I want to upgrade a 2005 db to 2008, using 2008 Sql Server Mgt Studio to do so, and getting the warning at the end. Questions:
As an aside, my only real motivation to bother is that the datetime type has become a problem. What did people do when they needed a date earlier than the 18th century before date and datetime2 came along??
SQL Server Agent does not appear to be running on the destination server. If SQL Server Agent is not running on the destination server, Copy Database Wizard will not function properly. Do you want to continue?

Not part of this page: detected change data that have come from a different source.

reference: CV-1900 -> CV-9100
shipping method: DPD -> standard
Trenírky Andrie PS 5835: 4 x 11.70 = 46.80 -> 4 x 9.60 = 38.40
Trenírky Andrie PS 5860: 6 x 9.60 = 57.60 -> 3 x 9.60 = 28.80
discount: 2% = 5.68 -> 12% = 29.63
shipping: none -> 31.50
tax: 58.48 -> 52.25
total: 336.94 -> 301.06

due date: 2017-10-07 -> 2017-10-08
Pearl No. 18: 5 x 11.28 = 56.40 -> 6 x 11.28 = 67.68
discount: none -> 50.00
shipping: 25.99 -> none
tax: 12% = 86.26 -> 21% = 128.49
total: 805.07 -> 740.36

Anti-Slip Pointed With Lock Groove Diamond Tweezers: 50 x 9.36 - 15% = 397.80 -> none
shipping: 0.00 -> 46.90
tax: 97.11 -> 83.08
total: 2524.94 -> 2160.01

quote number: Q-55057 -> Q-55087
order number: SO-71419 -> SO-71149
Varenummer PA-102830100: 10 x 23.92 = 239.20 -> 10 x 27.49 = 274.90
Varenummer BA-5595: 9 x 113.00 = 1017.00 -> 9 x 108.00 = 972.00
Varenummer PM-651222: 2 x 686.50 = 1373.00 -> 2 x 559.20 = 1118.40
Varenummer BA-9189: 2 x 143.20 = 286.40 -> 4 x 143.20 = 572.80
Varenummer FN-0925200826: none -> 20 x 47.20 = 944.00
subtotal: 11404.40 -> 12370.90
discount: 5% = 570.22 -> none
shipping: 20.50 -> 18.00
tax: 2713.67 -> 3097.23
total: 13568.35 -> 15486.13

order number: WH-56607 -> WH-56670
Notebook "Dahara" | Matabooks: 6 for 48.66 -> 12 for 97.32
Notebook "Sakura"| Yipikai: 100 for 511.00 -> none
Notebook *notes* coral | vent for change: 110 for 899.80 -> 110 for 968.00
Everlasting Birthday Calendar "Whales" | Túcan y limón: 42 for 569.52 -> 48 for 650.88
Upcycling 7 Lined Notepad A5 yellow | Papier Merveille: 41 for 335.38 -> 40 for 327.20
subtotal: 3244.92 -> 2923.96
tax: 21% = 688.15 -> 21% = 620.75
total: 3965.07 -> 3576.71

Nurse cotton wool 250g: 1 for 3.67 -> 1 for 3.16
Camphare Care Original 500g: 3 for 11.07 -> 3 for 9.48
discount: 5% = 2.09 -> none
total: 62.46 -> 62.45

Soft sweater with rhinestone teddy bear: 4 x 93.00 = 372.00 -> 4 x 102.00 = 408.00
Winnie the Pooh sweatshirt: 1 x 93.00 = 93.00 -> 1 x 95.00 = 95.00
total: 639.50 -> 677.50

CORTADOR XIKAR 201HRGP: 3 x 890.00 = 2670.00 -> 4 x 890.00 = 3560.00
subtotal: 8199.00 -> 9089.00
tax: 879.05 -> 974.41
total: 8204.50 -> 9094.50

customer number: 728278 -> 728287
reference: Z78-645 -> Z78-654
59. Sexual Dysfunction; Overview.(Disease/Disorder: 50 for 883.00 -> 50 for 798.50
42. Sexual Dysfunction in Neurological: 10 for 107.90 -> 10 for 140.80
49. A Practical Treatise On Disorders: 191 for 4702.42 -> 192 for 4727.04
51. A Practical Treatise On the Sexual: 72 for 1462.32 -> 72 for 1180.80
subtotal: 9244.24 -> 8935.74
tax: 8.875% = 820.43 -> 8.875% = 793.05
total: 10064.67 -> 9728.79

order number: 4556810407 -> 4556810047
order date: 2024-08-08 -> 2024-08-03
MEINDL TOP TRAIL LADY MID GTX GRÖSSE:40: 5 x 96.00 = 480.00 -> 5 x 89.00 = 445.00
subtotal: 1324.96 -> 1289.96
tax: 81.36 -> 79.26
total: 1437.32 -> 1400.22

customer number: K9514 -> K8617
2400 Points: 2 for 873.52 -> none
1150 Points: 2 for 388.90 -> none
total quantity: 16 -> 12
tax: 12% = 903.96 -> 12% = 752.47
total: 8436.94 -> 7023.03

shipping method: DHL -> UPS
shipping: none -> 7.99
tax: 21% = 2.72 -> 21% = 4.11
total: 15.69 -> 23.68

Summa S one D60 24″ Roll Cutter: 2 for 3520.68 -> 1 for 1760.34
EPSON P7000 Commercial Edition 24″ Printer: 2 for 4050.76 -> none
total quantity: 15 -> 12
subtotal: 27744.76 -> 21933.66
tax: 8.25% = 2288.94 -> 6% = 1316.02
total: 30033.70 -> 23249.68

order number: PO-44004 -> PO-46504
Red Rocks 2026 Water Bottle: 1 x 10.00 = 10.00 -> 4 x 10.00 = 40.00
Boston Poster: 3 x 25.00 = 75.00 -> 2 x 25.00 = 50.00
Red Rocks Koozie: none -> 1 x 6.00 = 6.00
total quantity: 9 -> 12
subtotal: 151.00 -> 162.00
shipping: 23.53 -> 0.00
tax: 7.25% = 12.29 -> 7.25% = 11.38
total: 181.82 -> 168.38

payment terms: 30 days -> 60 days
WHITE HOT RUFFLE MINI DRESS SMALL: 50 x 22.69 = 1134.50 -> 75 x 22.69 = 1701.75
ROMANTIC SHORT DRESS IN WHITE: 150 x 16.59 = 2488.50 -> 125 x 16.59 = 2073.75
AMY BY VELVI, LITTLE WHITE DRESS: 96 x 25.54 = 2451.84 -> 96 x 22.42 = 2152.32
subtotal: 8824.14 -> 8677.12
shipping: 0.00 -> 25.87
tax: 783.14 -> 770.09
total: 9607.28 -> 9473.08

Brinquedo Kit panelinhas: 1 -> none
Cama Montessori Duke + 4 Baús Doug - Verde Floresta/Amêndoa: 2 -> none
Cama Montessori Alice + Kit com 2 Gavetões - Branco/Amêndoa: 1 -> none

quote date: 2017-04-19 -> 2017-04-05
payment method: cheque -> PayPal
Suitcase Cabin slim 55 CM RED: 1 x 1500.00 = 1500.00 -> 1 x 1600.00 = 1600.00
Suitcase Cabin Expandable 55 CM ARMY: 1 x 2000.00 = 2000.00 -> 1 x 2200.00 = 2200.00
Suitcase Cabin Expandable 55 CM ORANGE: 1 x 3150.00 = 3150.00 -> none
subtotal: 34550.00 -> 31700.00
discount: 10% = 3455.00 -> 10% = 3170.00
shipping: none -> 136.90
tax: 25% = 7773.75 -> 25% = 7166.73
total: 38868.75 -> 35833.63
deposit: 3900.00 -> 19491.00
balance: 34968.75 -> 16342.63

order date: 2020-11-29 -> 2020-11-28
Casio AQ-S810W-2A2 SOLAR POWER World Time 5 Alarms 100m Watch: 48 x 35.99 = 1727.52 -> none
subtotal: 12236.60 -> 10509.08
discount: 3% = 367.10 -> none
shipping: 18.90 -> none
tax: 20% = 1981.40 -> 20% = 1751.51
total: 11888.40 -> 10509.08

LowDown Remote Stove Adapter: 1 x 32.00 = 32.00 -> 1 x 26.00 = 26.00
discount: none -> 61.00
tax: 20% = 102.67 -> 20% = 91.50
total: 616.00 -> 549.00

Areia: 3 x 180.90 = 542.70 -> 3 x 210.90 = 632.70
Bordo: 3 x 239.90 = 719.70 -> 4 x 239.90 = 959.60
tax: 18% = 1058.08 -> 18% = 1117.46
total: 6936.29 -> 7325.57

Microsoft SQL Server Agent must be running as a service in order to automate administrative tasks. For more information, see Configure SQL Server Agent. Object Explorer only displays the SQL Server Agent node if you have permission to use it.
Answer. The SQL Server Agent might keep stopping, but the SQL Server service remains operational. The only way to correct the issue is to rebuild the master database by rerunning the SQL Server Setup utility. If you require assistance on this process, you need to engage Microsoft support.
SQL Server Agent is a Microsoft Windows service that runs scheduled administrative tasks that are called jobs. You can use SQL Server Agent to run T-SQL jobs to rebuild indexes, run corruption checks, and aggregate data in a SQL Server DB instance.
The SQL Server Agent node can be located in the root node when using Object Explorer. If you expand this node, you will also see other related items to SQL Server Agent.
try :
start-> run->services.msc
search for the sql server agent and see if it has started
What did people do when they needed a date earlier than the 18th century before date and datetime2 came along??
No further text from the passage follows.